- Material provided
········
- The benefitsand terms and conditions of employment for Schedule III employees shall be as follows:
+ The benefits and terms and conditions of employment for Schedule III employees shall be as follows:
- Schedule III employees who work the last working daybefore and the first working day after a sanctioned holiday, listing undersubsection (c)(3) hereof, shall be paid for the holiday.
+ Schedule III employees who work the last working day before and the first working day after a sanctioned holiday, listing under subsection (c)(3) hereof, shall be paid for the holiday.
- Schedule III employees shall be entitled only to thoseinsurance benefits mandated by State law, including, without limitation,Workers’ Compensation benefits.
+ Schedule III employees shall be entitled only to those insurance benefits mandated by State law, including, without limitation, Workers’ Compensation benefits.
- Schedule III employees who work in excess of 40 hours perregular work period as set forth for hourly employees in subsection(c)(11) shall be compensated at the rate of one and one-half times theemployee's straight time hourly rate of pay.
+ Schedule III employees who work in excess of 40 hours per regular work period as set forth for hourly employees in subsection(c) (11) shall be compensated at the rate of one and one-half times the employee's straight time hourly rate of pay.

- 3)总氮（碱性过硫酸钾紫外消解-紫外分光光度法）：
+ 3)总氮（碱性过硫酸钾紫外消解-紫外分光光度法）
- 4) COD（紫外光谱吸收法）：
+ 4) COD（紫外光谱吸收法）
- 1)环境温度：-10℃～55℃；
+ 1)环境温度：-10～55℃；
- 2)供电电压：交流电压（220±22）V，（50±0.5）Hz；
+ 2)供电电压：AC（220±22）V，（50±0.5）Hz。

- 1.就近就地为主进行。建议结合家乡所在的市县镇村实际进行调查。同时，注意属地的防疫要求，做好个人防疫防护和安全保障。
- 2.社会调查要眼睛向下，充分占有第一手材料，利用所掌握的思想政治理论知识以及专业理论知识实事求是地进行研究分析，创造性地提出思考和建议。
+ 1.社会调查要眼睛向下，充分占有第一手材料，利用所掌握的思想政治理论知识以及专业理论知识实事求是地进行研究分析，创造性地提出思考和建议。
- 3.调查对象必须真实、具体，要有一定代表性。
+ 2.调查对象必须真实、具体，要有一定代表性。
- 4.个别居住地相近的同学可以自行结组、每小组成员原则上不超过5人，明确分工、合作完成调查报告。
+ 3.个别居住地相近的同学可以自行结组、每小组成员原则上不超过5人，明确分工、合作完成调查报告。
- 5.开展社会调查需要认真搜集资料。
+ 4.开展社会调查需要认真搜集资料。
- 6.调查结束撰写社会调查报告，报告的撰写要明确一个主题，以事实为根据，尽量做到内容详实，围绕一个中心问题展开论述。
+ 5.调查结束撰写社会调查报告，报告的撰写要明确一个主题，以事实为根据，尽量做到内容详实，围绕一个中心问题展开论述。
········
- Your goal
Repeat this material verbatim.

- Expected answer
- The benefitsand terms and conditions of employment for Schedule III employees shall be as follows:
+ The benefits and terms and conditions of employment for Schedule III employees shall be as follows:
- Schedule III employees who work the last working daybefore and the first working day after a sanctioned holiday, listing undersubsection (c)(3) hereof, shall be paid for the holiday.
+ Schedule III employees who work the last working day before and the first working day after a sanctioned holiday, listing under subsection (c)(3) hereof, shall be paid for the holiday.
- Schedule III employees shall be entitled only to thoseinsurance benefits mandated by State law, including, without limitation,Workers’ Compensation benefits.
+ Schedule III employees shall be entitled only to those insurance benefits mandated by State law, including, without limitation, Workers’ Compensation benefits.
- Schedule III employees who work in excess of 40 hours perregular work period as set forth for hourly employees in subsection(c)(11) shall be compensated at the rate of one and one-half times theemployee's straight time hourly rate of pay.
+ Schedule III employees who work in excess of 40 hours per regular work period as set forth for hourly employees in subsection(c) (11) shall be compensated at the rate of one and one-half times the employee's straight time hourly rate of pay.

- 3)总氮（碱性过硫酸钾紫外消解-紫外分光光度法）：
+ 3)总氮（碱性过硫酸钾紫外消解-紫外分光光度法）
- 4) COD（紫外光谱吸收法）：
+ 4) COD（紫外光谱吸收法）
- 1)环境温度：-10℃～55℃；
+ 1)环境温度：-10～55℃；
- 2)供电电压：交流电压（220±22）V，（50±0.5）Hz；
+ 2)供电电压：AC（220±22）V，（50±0.5）Hz。

- 1.就近就地为主进行。建议结合家乡所在的市县镇村实际进行调查。同时，注意属地的防疫要求，做好个人防疫防护和安全保障。
- 2.社会调查要眼睛向下，充分占有第一手材料，利用所掌握的思想政治理论知识以及专业理论知识实事求是地进行研究分析，创造性地提出思考和建议。
+ 1.社会调查要眼睛向下，充分占有第一手材料，利用所掌握的思想政治理论知识以及专业理论知识实事求是地进行研究分析，创造性地提出思考和建议。
- 3.调查对象必须真实、具体，要有一定代表性。
+ 2.调查对象必须真实、具体，要有一定代表性。
- 4.个别居住地相近的同学可以自行结组、每小组成员原则上不超过5人，明确分工、合作完成调查报告。
+ 3.个别居住地相近的同学可以自行结组、每小组成员原则上不超过5人，明确分工、合作完成调查报告。
- 5.开展社会调查需要认真搜集资料。
+ 4.开展社会调查需要认真搜集资料。
- 6.调查结束撰写社会调查报告，报告的撰写要明确一个主题，以事实为根据，尽量做到内容详实，围绕一个中心问题展开论述。
+ 5.调查结束撰写社会调查报告，报告的撰写要明确一个主题，以事实为根据，尽量做到内容详实，围绕一个中心问题展开论述。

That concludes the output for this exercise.